Assignment - Whenever the string "none" appears in a line below, please copy the line out.

Excerpted records -
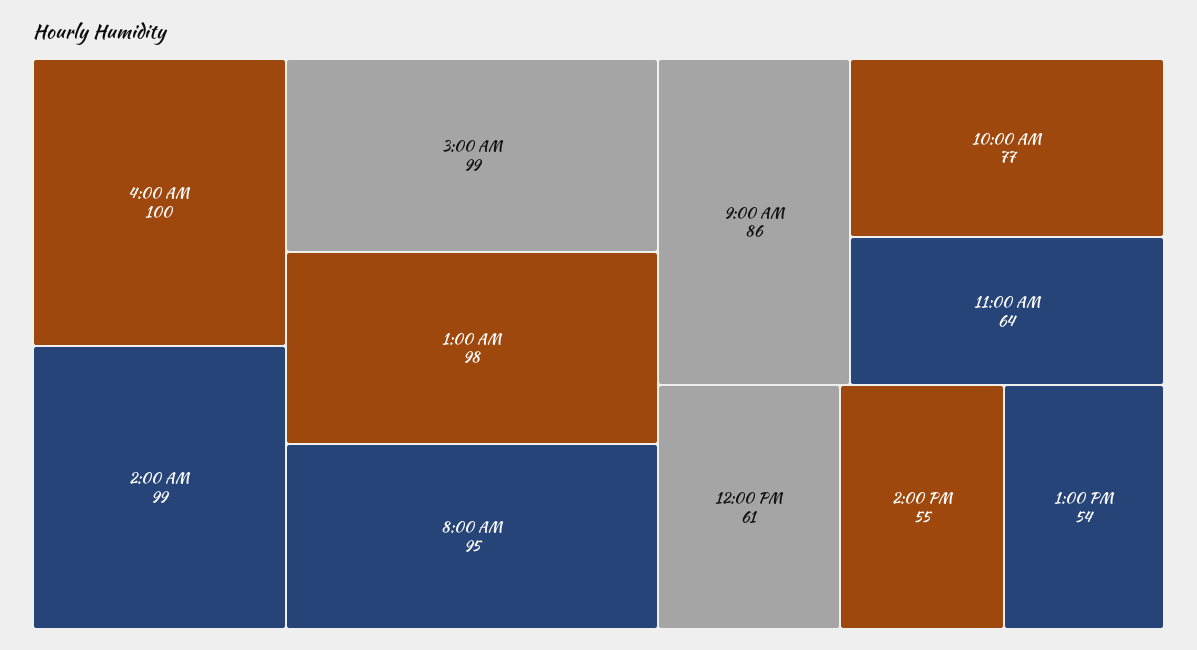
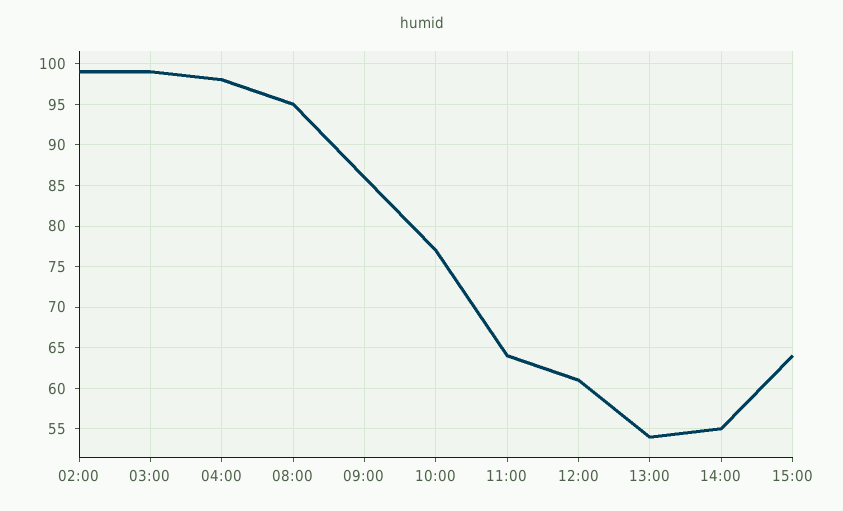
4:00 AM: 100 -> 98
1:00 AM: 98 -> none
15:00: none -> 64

---

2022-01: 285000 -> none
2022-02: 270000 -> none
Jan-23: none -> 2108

* * *

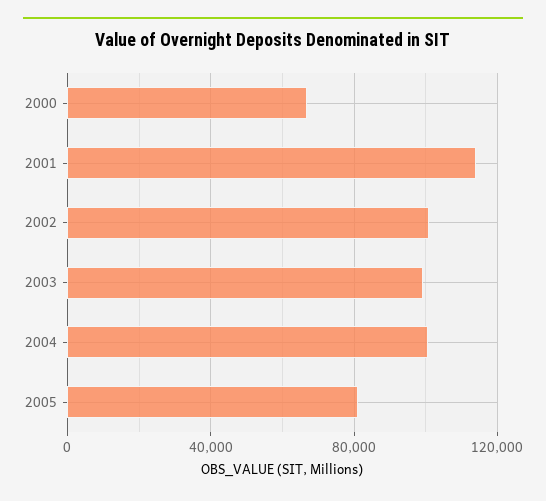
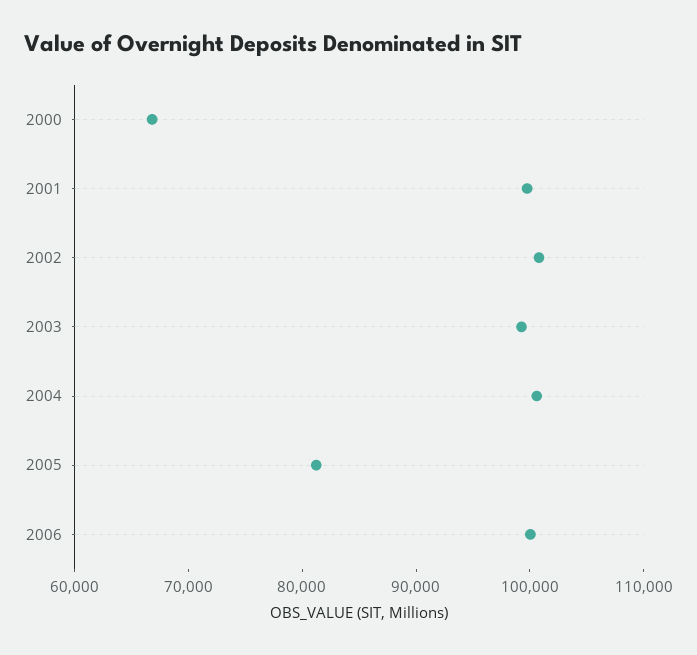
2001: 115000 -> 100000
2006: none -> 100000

Your solution -
1:00 AM: 98 -> none
15:00: none -> 64
2022-01: 285000 -> none
2022-02: 270000 -> none
Jan-23: none -> 2108
2006: none -> 100000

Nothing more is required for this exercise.